== Segment start ==

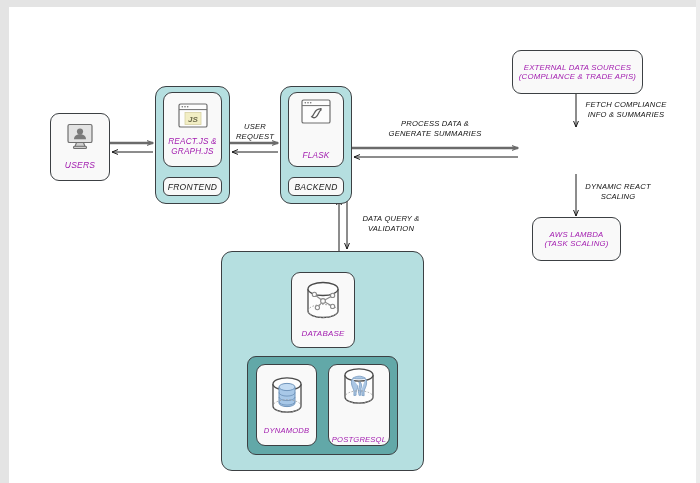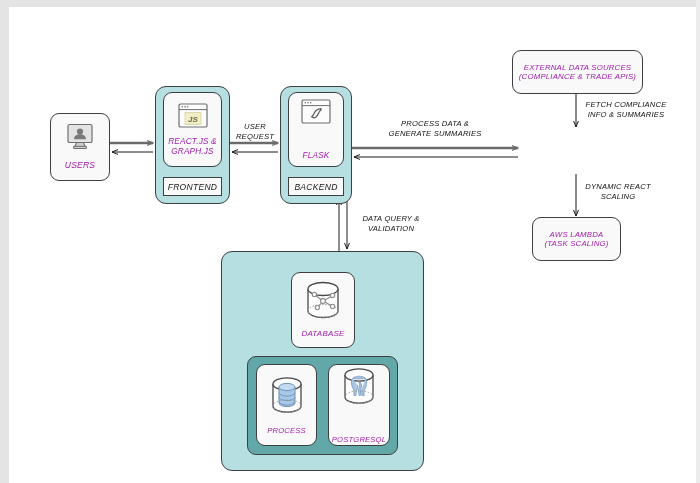--- a/index.html
+++ b/index.html
@@ -67,21 +67,21 @@
     background: #62a8a8;
     border: 1.4px solid #3c4043;
     border-radius: 9px;
   }
 
   .pill {
     position: absolute;
     box-sizing: border-box;
     background: #f9f9f9;
     border: 1.4px solid #3c4043;
-    border-radius: 0;
+    border-radius: 6px;
     display: flex;
     align-items: center;
     justify-content: center;
     font-style: italic;
     font-size: 8.5px;
     letter-spacing: 0.3px;
     color: #1a1a1a;
     text-align: right;
   }
 
@@ -249,21 +249,21 @@
         <path d="M12 12 v16 a8 3.6 0 0 0 16 0 v-16" fill="#a8c8e8" stroke="#6f94bb" stroke-width="1"></path>
         <ellipse cx="20" cy="12" rx="8" ry="3.6" fill="#c3dbf2" stroke="#6f94bb" stroke-width="1"></ellipse>
         <g stroke="#6f94bb" stroke-width="0.9" fill="none">
           <path d="M12 17.5 a8 3.6 0 0 0 16 0"></path>
           <path d="M12 22 a8 3.6 0 0 0 16 0"></path>
           <path d="M12 26.5 a8 3.6 0 0 0 16 0"></path>
         </g>
         <ellipse cx="20" cy="31" rx="14" ry="6.2" fill="none" stroke="#9a9a9a" stroke-width="0.9" stroke-dasharray="1.6 1.6"></ellipse>
       </svg>
     </span>
-    <span class="lbl" style="font-size:7.6px; margin-top:5px;">PROCESS</span>
+    <span class="lbl" style="font-size:7.6px; margin-top:5px;">DYNAMODB</span>
   </div>
 
   <div class="node" style="left:328px; top:364px; width:62px; height:82px;">
     <span class="icon-box">
       <svg width="40" height="42" viewBox="0 0 40 42">
         <path d="M6 9 v22 a14 6.2 0 0 0 28 0 v-22" fill="#fdfdfd" stroke="#4a4a4a" stroke-width="1.3"></path>
         <ellipse cx="20" cy="9" rx="14" ry="6.2" fill="#fdfdfd" stroke="#4a4a4a" stroke-width="1.3"></ellipse>
         <g fill="#aac6e4" stroke="#7fa0c4" stroke-width="0.9">
           <path d="M13.5 12.5c-1.6 2.4-1.3 6 0.2 9.2 0.6 1.3 1.2 2.6 1.3 4.1
                    0.1 1.4-0.2 2.6-0.1 3.7l2.2-0.3c-0.3-1.7 0.1-3.4 0.7-5.0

== Segment end ==

TASK STATEMENT: Every line of the listing above is to be retyped exactly, but the pictures are to be dropped.

WRITTEN SOLUTION:
--- a/index.html
+++ b/index.html
@@ -67,21 +67,21 @@
     background: #62a8a8;
     border: 1.4px solid #3c4043;
     border-radius: 9px;
   }
 
   .pill {
     position: absolute;
     box-sizing: border-box;
     background: #f9f9f9;
     border: 1.4px solid #3c4043;
-    border-radius: 0;
+    border-radius: 6px;
     display: flex;
     align-items: center;
     justify-content: center;
     font-style: italic;
     font-size: 8.5px;
     letter-spacing: 0.3px;
     color: #1a1a1a;
     text-align: right;
   }
 
@@ -249,21 +249,21 @@
         <path d="M12 12 v16 a8 3.6 0 0 0 16 0 v-16" fill="#a8c8e8" stroke="#6f94bb" stroke-width="1"></path>
         <ellipse cx="20" cy="12" rx="8" ry="3.6" fill="#c3dbf2" stroke="#6f94bb" stroke-width="1"></ellipse>
         <g stroke="#6f94bb" stroke-width="0.9" fill="none">
           <path d="M12 17.5 a8 3.6 0 0 0 16 0"></path>
           <path d="M12 22 a8 3.6 0 0 0 16 0"></path>
           <path d="M12 26.5 a8 3.6 0 0 0 16 0"></path>
         </g>
         <ellipse cx="20" cy="31" rx="14" ry="6.2" fill="none" stroke="#9a9a9a" stroke-width="0.9" stroke-dasharray="1.6 1.6"></ellipse>
       </svg>
     </span>
-    <span class="lbl" style="font-size:7.6px; margin-top:5px;">PROCESS</span>
+    <span class="lbl" style="font-size:7.6px; margin-top:5px;">DYNAMODB</span>
   </div>
 
   <div class="node" style="left:328px; top:364px; width:62px; height:82px;">
     <span class="icon-box">
       <svg width="40" height="42" viewBox="0 0 40 42">
         <path d="M6 9 v22 a14 6.2 0 0 0 28 0 v-22" fill="#fdfdfd" stroke="#4a4a4a" stroke-width="1.3"></path>
         <ellipse cx="20" cy="9" rx="14" ry="6.2" fill="#fdfdfd" stroke="#4a4a4a" stroke-width="1.3"></ellipse>
         <g fill="#aac6e4" stroke="#7fa0c4" stroke-width="0.9">
           <path d="M13.5 12.5c-1.6 2.4-1.3 6 0.2 9.2 0.6 1.3 1.2 2.6 1.3 4.1
                    0.1 1.4-0.2 2.6-0.1 3.7l2.2-0.3c-0.3-1.7 0.1-3.4 0.7-5.0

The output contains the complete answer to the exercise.